NumAdaptiveRefinementLevels

NumAdaptiveRefinementLevels

#Overview

name: NumAdaptiveRefinementLevels

The value of this variable can be defined or overridden in .ini config files. 4 .ini config files referencing this setting variable.

It is referenced in 16 C++ source files.

#Summary

#Usage in the C++ source code

The purpose of NumAdaptiveRefinementLevels is to control the number of recursive levels allowed for adaptive refinement in importance tracing, which is a technique used in global illumination calculations. This setting has a significant impact on both the quality of the lighting results and the build time of the lightmaps.

NumAdaptiveRefinementLevels is primarily used in the Lightmass subsystem of Unreal Engine, which is responsible for precomputed lighting calculations. It is part of the FImportanceTracingSettings struct, which suggests it’s specifically used for importance tracing in the global illumination process.

The value of this variable is set in the Lightmass configuration file (GLightmassIni). It can be adjusted based on the quality settings of the lightmap build process, as seen in the WriteSceneSettings function in Lightmass.cpp.

This variable interacts with other importance tracing settings, such as AdaptiveBrightnessThreshold and AdaptiveFirstBouncePhotonConeAngle. It’s also influenced by the IndirectLightingQuality setting, which can increase the number of refinement levels for higher quality settings.

Developers should be aware that increasing NumAdaptiveRefinementLevels will significantly increase build times but can also improve the quality of indirect lighting.

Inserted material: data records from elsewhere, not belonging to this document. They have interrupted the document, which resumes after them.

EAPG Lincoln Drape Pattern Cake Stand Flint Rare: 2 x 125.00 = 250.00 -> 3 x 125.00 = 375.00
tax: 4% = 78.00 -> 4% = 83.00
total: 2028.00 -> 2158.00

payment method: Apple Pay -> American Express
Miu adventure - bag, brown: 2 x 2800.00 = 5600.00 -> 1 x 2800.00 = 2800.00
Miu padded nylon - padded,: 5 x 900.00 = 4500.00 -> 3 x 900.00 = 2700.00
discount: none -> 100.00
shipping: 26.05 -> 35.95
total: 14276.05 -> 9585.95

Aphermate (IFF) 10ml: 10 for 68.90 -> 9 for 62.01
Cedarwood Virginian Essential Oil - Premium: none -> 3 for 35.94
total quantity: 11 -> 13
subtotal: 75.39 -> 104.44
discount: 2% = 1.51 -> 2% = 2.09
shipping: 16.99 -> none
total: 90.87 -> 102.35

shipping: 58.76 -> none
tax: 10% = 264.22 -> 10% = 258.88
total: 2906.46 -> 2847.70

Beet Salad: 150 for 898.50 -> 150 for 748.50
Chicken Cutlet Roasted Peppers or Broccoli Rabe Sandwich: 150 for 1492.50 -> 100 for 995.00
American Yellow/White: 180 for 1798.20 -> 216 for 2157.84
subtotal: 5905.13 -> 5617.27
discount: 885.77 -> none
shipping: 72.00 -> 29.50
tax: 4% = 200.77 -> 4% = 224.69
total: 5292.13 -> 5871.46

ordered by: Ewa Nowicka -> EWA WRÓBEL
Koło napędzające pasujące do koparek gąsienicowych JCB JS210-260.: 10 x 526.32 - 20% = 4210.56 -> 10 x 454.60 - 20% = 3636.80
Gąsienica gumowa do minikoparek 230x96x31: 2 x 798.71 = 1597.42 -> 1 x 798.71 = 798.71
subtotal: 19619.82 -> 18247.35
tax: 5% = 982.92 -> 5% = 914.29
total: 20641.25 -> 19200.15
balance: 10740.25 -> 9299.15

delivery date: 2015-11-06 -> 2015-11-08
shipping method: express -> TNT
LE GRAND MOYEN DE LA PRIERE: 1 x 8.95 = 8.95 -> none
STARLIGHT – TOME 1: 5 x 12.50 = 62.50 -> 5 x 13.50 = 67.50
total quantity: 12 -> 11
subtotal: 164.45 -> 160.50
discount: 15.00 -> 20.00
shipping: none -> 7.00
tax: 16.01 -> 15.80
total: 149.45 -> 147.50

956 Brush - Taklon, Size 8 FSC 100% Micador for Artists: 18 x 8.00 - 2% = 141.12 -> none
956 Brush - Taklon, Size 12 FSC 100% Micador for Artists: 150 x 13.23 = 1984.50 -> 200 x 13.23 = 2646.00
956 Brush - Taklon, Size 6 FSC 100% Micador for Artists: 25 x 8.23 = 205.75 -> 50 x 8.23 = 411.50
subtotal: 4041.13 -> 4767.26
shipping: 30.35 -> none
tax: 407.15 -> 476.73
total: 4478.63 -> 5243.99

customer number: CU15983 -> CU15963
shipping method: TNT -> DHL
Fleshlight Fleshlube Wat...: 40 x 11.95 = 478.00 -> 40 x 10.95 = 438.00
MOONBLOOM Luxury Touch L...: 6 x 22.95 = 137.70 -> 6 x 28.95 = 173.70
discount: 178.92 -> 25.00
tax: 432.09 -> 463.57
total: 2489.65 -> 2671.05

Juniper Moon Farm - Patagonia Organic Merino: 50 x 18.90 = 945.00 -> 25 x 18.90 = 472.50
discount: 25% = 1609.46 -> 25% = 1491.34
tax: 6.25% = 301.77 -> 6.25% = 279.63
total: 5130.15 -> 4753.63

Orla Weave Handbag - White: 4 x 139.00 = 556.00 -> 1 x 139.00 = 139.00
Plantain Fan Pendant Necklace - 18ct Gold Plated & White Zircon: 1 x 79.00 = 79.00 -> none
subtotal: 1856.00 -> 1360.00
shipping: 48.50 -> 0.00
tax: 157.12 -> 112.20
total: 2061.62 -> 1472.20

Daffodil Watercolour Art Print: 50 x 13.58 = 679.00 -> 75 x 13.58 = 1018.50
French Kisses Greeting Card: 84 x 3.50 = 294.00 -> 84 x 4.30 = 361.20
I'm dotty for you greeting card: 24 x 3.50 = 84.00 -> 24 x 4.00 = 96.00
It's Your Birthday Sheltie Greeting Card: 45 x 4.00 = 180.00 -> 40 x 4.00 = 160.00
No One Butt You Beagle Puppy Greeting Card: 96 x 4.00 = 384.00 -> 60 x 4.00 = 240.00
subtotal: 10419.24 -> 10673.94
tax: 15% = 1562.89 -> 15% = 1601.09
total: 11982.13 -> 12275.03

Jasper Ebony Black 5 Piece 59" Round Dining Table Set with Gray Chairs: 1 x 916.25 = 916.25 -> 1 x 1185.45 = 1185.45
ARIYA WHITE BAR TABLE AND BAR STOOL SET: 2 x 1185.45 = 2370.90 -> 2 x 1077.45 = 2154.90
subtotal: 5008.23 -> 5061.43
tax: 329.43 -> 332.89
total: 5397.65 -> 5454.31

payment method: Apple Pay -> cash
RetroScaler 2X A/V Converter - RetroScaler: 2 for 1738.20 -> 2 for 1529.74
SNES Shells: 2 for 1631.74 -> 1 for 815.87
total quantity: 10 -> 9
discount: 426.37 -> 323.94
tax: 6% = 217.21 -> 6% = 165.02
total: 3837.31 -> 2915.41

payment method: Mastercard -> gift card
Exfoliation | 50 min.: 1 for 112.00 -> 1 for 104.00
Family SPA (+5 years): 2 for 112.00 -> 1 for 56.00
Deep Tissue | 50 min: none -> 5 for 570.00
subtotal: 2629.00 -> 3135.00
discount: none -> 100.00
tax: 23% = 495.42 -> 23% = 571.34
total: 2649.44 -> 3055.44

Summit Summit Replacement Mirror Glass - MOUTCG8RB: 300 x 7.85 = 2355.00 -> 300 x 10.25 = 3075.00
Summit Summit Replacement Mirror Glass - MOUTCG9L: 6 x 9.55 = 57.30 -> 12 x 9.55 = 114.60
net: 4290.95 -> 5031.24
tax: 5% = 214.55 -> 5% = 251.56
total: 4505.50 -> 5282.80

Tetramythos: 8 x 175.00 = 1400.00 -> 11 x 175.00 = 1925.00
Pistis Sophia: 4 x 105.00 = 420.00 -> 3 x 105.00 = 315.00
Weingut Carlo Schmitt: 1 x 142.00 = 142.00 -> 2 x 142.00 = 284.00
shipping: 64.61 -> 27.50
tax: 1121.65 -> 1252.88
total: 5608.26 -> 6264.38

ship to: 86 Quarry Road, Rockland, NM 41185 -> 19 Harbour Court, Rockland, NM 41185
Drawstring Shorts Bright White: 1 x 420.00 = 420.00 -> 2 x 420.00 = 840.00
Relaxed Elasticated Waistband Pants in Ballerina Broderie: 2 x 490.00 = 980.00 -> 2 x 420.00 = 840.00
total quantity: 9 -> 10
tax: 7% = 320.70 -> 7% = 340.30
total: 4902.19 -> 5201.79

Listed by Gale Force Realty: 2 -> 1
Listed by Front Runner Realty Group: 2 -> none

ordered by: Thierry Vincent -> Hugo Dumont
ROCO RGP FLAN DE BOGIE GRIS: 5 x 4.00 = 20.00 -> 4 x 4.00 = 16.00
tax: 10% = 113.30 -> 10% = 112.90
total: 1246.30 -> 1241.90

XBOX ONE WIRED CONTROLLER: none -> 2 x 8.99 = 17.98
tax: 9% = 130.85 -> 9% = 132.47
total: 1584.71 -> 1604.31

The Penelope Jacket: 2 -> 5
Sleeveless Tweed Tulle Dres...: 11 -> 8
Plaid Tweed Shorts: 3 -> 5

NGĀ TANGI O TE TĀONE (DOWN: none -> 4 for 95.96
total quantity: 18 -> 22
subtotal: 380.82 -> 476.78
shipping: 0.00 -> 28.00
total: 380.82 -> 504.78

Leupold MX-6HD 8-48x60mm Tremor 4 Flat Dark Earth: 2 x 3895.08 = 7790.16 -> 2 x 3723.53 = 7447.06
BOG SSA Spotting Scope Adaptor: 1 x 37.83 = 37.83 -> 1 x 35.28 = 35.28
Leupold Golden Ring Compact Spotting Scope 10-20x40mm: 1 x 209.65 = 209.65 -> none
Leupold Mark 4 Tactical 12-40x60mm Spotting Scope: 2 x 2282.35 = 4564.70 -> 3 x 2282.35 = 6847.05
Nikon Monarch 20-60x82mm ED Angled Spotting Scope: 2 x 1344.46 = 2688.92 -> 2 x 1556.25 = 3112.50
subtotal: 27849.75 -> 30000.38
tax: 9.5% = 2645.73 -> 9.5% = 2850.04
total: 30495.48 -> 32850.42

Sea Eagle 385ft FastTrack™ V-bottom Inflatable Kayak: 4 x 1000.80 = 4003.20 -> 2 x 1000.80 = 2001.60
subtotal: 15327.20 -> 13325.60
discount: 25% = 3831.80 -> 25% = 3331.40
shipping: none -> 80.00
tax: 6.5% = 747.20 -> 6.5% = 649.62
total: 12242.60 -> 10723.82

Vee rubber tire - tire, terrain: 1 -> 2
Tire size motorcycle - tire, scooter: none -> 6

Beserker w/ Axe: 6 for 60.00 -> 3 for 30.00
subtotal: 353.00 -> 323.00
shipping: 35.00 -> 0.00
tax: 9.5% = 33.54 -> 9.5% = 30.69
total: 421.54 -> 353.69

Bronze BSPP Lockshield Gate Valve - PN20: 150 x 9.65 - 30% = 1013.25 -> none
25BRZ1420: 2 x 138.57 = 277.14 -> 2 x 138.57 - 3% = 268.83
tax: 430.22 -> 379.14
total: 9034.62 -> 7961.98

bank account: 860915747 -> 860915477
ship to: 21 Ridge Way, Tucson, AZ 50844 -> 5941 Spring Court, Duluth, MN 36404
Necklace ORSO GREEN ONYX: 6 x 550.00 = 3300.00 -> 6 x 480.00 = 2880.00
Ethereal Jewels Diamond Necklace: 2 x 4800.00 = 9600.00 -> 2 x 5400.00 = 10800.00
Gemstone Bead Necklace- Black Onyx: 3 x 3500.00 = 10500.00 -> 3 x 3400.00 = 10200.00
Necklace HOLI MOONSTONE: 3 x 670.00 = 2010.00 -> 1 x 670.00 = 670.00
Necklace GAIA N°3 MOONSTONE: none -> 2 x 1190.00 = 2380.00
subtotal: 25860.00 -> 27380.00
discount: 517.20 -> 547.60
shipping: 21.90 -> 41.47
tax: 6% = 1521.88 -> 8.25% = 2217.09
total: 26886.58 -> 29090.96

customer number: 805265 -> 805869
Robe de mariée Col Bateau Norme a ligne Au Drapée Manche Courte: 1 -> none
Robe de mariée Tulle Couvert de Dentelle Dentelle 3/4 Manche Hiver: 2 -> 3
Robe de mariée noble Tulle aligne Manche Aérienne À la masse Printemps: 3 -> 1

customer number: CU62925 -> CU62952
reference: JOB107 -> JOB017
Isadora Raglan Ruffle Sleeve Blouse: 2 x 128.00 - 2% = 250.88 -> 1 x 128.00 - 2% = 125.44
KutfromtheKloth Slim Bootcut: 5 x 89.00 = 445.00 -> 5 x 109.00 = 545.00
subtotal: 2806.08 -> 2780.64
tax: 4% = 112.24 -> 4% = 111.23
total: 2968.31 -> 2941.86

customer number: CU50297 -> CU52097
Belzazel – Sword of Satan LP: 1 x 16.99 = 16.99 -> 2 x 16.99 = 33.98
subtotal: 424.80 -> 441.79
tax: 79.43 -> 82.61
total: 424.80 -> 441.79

It’s important to balance this setting with performance considerations.

Best practices when using this variable include:

  1. Start with lower values and incrementally increase if needed, as higher values dramatically increase build times.
  2. Consider the project’s requirements for lighting quality versus build time when adjusting this value.
  3. Use in conjunction with other importance tracing settings for optimal results.
  4. Be aware that very high values (beyond 4 or 5) may yield diminishing returns in terms of visual quality improvement.
  5. Test the impact of changes in a controlled environment before applying to a full production build.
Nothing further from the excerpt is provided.